Implementing the Online Sales Tax Bill

The possibility of Congress passing legislation that requires online retailers to collect sales taxes has been discussed for years. People use to asked me if I was worried about it. I would reply, “Not until legislation is in the final debate in Congress.”

Well, that final debate is here. In a bi-partisan vote, the U.S. Senate approved the bill today. The House takes up debate soon. President Obama has indicated he supports the legislation.

This article will not address the wisdom of the bill. Instead, I’ll address the operational aspects of implementing it, including the uncertainty of many of its requirements.

Background on Sales Taxes

In 1992, the Supreme Court ruled, in the Quill office-supply catalog case, that expecting merchants to comply with thousands of separate sales tax districts where customers reside — states, cities, municipalities — is unrealistic (with the technology at the time) and, as such, merchants can’t be responsible for the collection and payment of those taxes. The exceptions made by the Court were for states where merchants had a physical presence — i.e. “nexus.”

Fast forward to the rise of ecommerce, the pressure it puts on local brick-and-mortar stores, and the corresponding reduction of sales tax revenue to states and municipalities. The result is a mishmash of state laws, interpretations of nexus, and a slew of court cases.

The Marketplace Fairness Act of 2013 is intended to solve that confusion. But the language itself is fuzzy and, to me, leaves many unanswered questions. It attempts to create a uniform mechanism for states and municipalities to collect the tax, and for online merchants to calculate and pay it. It applies to all retailers who exceed the small seller exception — i.e., annual U.S. sales of more than $1,000,000. The bill is short and readable.
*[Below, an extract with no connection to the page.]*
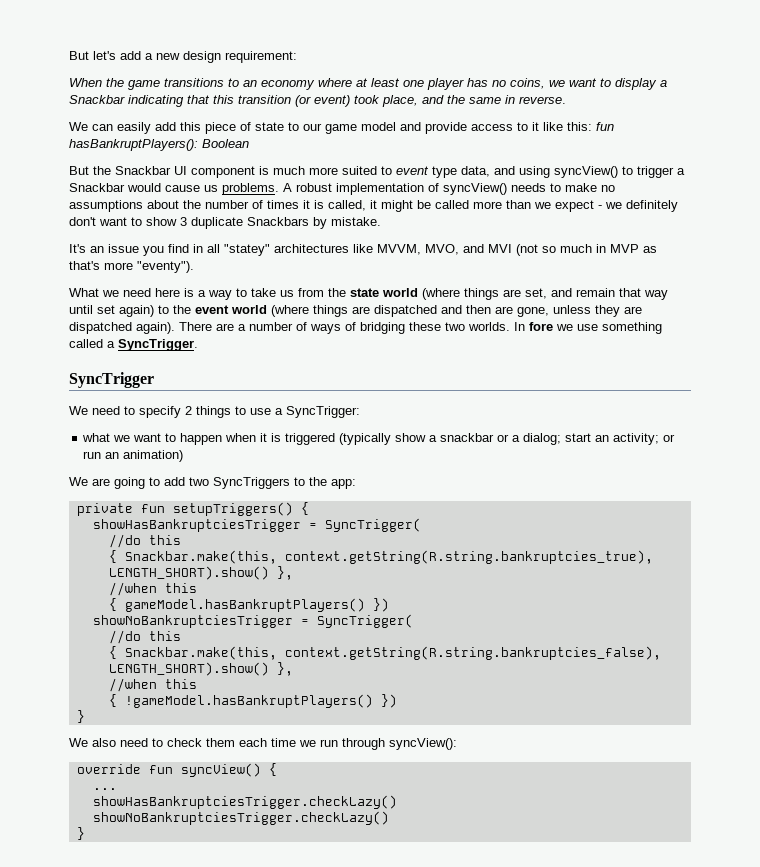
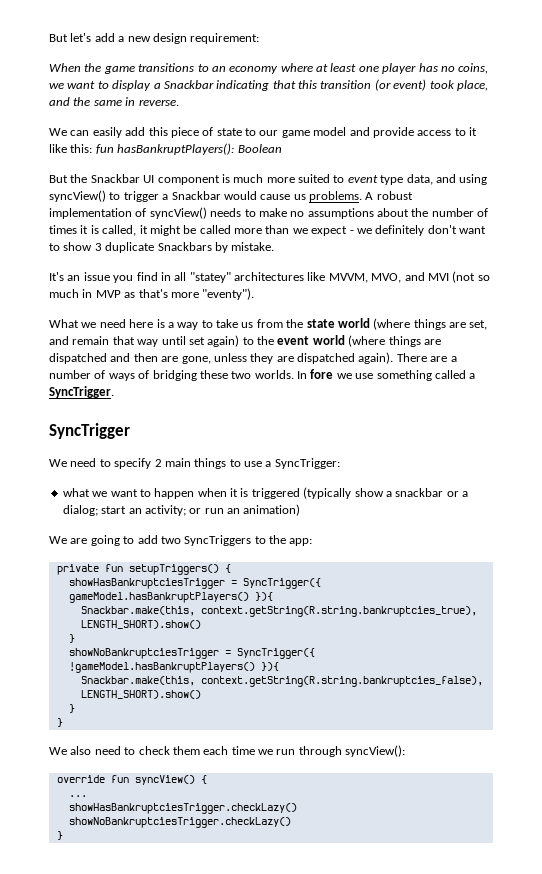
(192, 410) none -> [164,458,191,467] main
[324,518,421,532] [108,534,181,548] [108,550,117,563] SyncTrigger( // //do this // { -> [242,578,321,589] [68,592,273,603] SyncTrigger({ gameModel.hasBankruptPlayers() }){ //
[276,566,293,580] [108,582,197,596] [108,598,389,612] [92,614,413,628] [108,630,181,644] [108,646,661,660] [108,662,293,676] [108,678,197,692] [108,694,397,708] }, // //when this // { gameModel.hasBankruptPlayers() }) // showNoBankruptciesTrigger = SyncTrigger( // //do this // { Snackbar.make(this, context.getString(R.string.bankruptcies_false), LENGTH_SHORT).show() }, // //when this // { !gameModel.hasBankruptPlayers() }) -> [68,634,75,643] [68,648,315,659] [68,662,279,673] [80,676,483,687] [80,690,201,699] [68,704,75,713] // } // showNoBankruptciesTrigger = SyncTrigger({ !gameModel.hasBankruptPlayers() }){ // Snackbar.make(this, context.getString(R.string.bankruptcies_false), LENGTH_SHORT).show() // }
Summary of Marketplace Fairness Act of 2013

  • SST states. Any state belonging to Streamlined Sales Tax Governing Board — SST — can mandate the collection of sales and use taxes beginning 90 days after the enactment of the bill. Currently, 22 states are members. For more on SST, see “Streamlined Sales-Tax Director on Efforts to Simplify,” our previous interview.
  • Non-SST states that meet alternative criteria and provide free software for retailers to use may also join. Likely, states will simply join the SST if the legislation passes.
  • Small seller exemption. Retailers with less than $1,000,000 in U.S. sales in the preceding calendar year are exempt in the current bill.
  • Free software. States must provide free calculation and collection software to retailers.
  • No new tax. This bill does not allow for the imposition of any new taxes — so called “Internet tax” — beyond what the states and municipalities already impose.
  • All retailers. The bill applies to all retailers: Online, physical stores, or multi-channel.
  • Senate, not House. The bill has been approved by the Senate, not the House of Representatives, where it likely will face tougher opposition.

What Does This Mean to You?

At a first glance, compliance with the bill may appear straightforward. Add some free software to your cart, collect and pay the tax using an automated system, and it’s done. But it’s more complex than that.

Ecommerce merchants will need to address the following.

  • Integrate the certified collection software Only software certified by SST qualifies.
  • Develop processes to make payments and continually monitor compliance at all levels. This includes product returns, and synchronizing the sales tax refunds and with all required systems.
  • Manage cash flow to ensure payments will be made to tax agencies in a timely fashion.
  • Evaluate the competitive impact of higher pricing.

Certified Providers

There are currently six companies that have been certified by the SST. They are:

  • AccurateTax;
  • Avalara;
  • CCH;
  • Exactor;
  • FedTax;
  • Taxware.

These companies have negotiated with the SST to receive a portion of the sales tax collections, thus allowing them to supply the software for no charge. But your shopping cart will need to integrate with these companies. Based on my preliminary research, they currently supply built-in integration with a relatively small percentage of carts.

Accounting Setup

Even if your cart integrates with the tax software, you may want to track sales tax collections by state. You will likely need to create new accounts in your financial system, such as QuickBooks or Sage, for each state to facilitate that, and tie those into transactions from your shopping cart. You will also likely need to record your liability to each state as you collect the unpaid taxes. You’ll need to make sure to actually set aside those funds for future payment. This will impact your cash flow projections and management. And you’ll want to make sure that returns can easily be processed to update the tax liabilities by state.

The biggest impact may be price competition. Currently, you may have an $8 to $10 price advantage in some states over an in-state retailer, on a $100 purchase. Will that impact your business? It may put your business at a price disadvantage to the local retailer who has the item in stock. It may force more “free shipping” to offset the sales tax impact.


Start investigating your company’s technology and processes affected by the sales-tax bill. If it goes into effect this year, it could hit in the middle of the holiday season, which is not the best time for system or process changes.